● **TO DO**: Every single entry must be restated word for word.

▽

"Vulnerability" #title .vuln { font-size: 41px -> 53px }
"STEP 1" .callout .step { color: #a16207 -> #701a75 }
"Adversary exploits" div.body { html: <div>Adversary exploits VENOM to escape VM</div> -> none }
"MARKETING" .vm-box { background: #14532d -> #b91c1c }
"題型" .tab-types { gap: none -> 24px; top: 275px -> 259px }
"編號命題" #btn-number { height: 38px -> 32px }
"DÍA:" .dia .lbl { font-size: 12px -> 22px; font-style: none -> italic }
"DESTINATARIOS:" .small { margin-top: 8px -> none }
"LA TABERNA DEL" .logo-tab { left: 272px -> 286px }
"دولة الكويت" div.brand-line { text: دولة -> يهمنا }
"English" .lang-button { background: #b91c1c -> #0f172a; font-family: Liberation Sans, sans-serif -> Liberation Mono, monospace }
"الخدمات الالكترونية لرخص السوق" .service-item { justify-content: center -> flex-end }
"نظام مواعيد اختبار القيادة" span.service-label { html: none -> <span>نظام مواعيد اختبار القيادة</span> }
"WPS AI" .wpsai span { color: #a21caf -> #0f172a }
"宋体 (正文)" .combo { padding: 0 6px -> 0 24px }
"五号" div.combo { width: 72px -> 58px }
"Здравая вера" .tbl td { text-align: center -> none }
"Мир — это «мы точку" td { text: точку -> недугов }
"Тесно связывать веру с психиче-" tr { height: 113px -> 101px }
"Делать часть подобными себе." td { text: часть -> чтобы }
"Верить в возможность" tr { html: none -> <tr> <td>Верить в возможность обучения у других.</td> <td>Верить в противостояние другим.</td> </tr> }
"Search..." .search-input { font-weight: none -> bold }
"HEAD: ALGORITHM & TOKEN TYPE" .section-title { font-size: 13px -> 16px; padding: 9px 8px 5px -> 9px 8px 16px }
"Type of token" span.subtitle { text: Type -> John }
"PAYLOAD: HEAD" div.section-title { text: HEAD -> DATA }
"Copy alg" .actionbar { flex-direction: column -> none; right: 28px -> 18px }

△

● **RESULT**:
"Vulnerability" #title .vuln { font-size: 41px -> 53px }
"STEP 1" .callout .step { color: #a16207 -> #701a75 }
"Adversary exploits" div.body { html: <div>Adversary exploits VENOM to escape VM</div> -> none }
"MARKETING" .vm-box { background: #14532d -> #b91c1c }
"題型" .tab-types { gap: none -> 24px; top: 275px -> 259px }
"編號命題" #btn-number { height: 38px -> 32px }
"DÍA:" .dia .lbl { font-size: 12px -> 22px; font-style: none -> italic }
"DESTINATARIOS:" .small { margin-top: 8px -> none }
"LA TABERNA DEL" .logo-tab { left: 272px -> 286px }
"دولة الكويت" div.brand-line { text: دولة -> يهمنا }
"English" .lang-button { background: #b91c1c -> #0f172a; font-family: Liberation Sans, sans-serif -> Liberation Mono, monospace }
"الخدمات الالكترونية لرخص السوق" .service-item { justify-content: center -> flex-end }
"نظام مواعيد اختبار القيادة" span.service-label { html: none -> <span>نظام مواعيد اختبار القيادة</span> }
"WPS AI" .wpsai span { color: #a21caf -> #0f172a }
"宋体 (正文)" .combo { padding: 0 6px -> 0 24px }
"五号" div.combo { width: 72px -> 58px }
"Здравая вера" .tbl td { text-align: center -> none }
"Мир — это «мы точку" td { text: точку -> недугов }
"Тесно связывать веру с психиче-" tr { height: 113px -> 101px }
"Делать часть подобными себе." td { text: часть -> чтобы }
"Верить в возможность" tr { html: none -> <tr> <td>Верить в возможность обучения у других.</td> <td>Верить в противостояние другим.</td> </tr> }
"Search..." .search-input { font-weight: none -> bold }
"HEAD: ALGORITHM & TOKEN TYPE" .section-title { font-size: 13px -> 16px; padding: 9px 8px 5px -> 9px 8px 16px }
"Type of token" span.subtitle { text: Type -> John }
"PAYLOAD: HEAD" div.section-title { text: HEAD -> DATA }
"Copy alg" .actionbar { flex-direction: column -> none; right: 28px -> 18px }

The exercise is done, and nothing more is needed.